Exploring the Lived Experience of Couples with Large Age Gaps in Redefining Power Roles
Keywords:
Age-gap couples, Marital power, Lived experience, Phenomenology, Marital relationships, TehranAbstract
This study aimed to explore the lived experience of couples with large age gaps regarding the redefinition of power roles within marital relationships. This qualitative study was conducted using a descriptive phenomenological approach. The participants were 24 individuals, comprising 12 married couples with an age gap of at least 10 years, living in Tehran, Iran. They were selected through purposive sampling based on predefined inclusion criteria. Data were collected through in-depth semi-structured interviews and continued until theoretical saturation was achieved. Initial saturation occurred after the twentieth interview, and four additional interviews were conducted to ensure conceptual adequacy. Interviews lasted between 45 and 80 minutes. All interviews were audio-recorded with informed consent, transcribed verbatim, and analyzed using NVivo software. Data analysis followed thematic analysis procedures, including familiarization with the transcripts, initial coding, development of subthemes, and organization of main categories. Credibility and trustworthiness were enhanced through member checking, prolonged engagement with the data, peer review, and maintaining an analytic audit trail.
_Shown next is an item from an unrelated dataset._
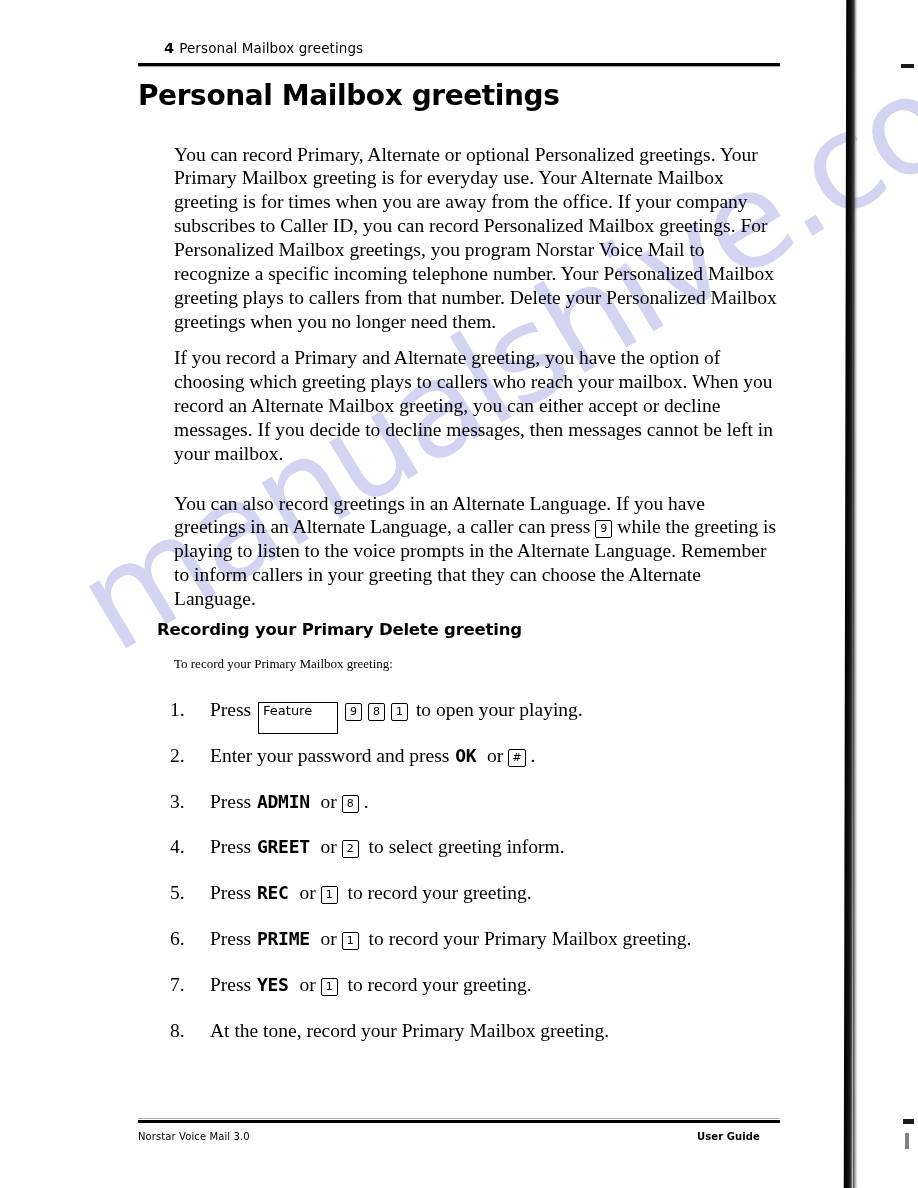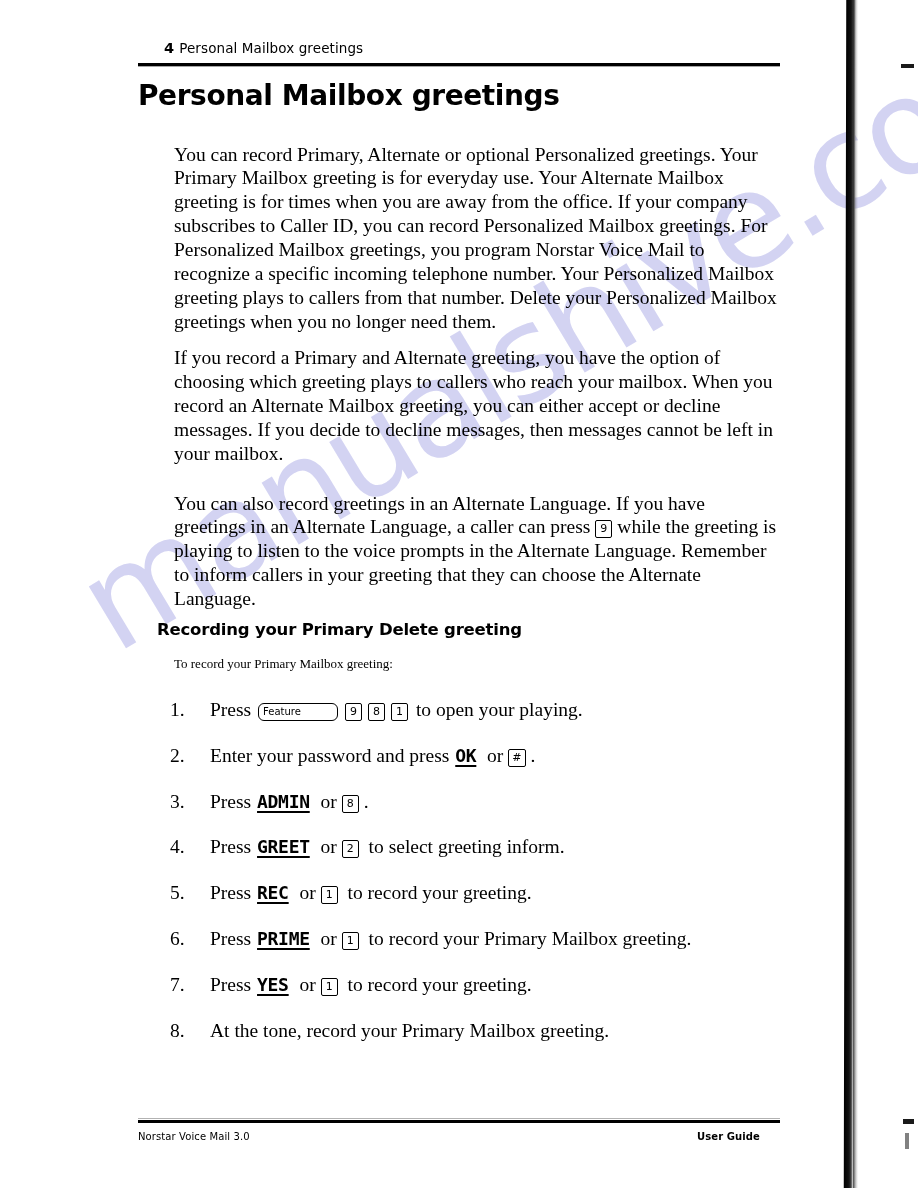"Feature" .featurecap { border-radius: 6px -> 0; font-size: 10px -> 13px; height: 18px -> 32px }
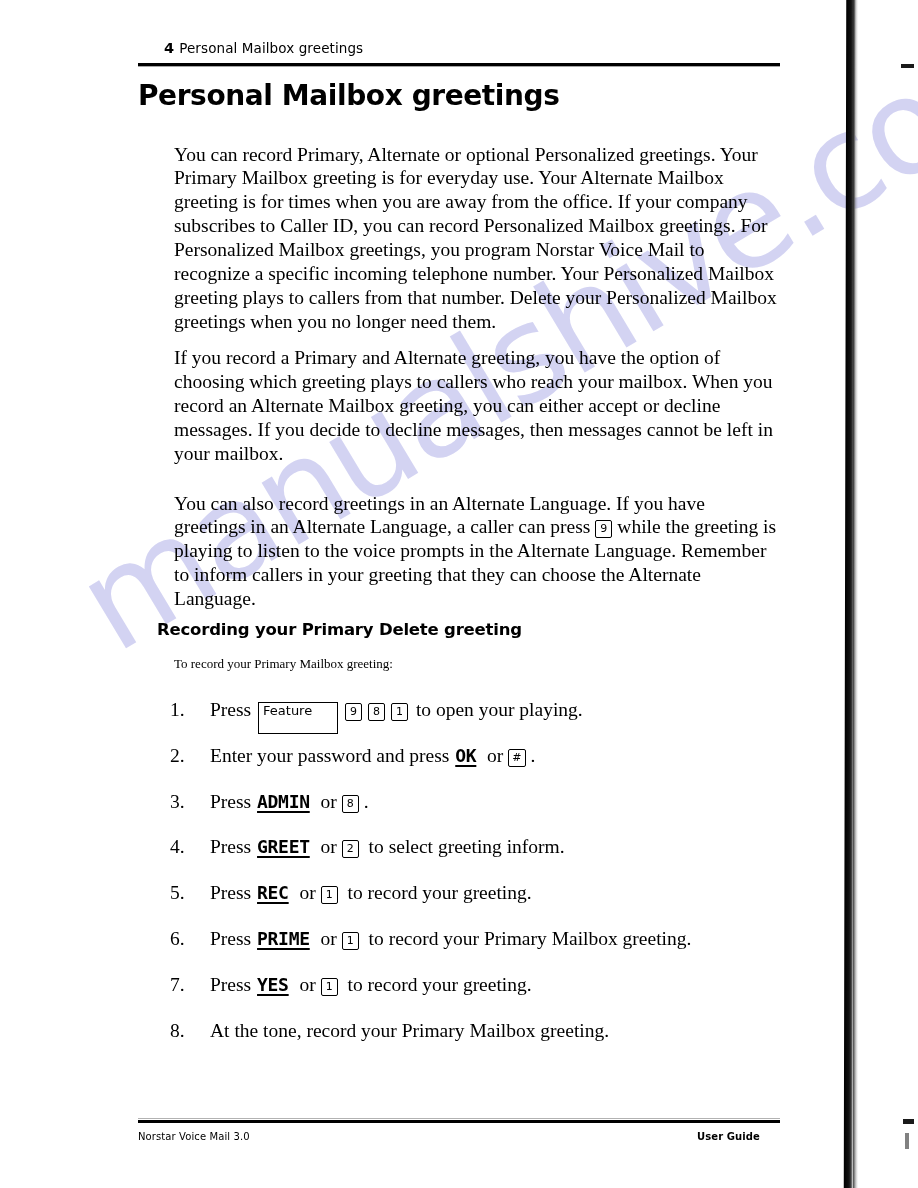"OK" .disp { text-decoration: underline -> none }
The analysis yielded four main categories: “power based on age and lived experience,” “negotiation over family decision-making,” “boundary-setting against familial and social judgment,” and “transition from hidden dominance to negotiated partnership.” The findings indicated that large age gaps were initially interpreted as symbolic capital, greater life experience, economic authority, or decision-making legitimacy. Over time, however, couples were compelled to redefine these patterns through dialogue, negotiation, boundary-setting, and redistribution of relational authority. The lived experience of couples with large age gaps suggests that age difference alone does not determine marital quality. Rather, the meanings attributed to age, power, experience, gender, economic resources, and family expectations shape the relational trajectory. Redefining power roles may support marital adjustment when couples move beyond hierarchical and one-sided caregiving patterns toward mutual influence, shared responsibility, and egalitarian dialogue.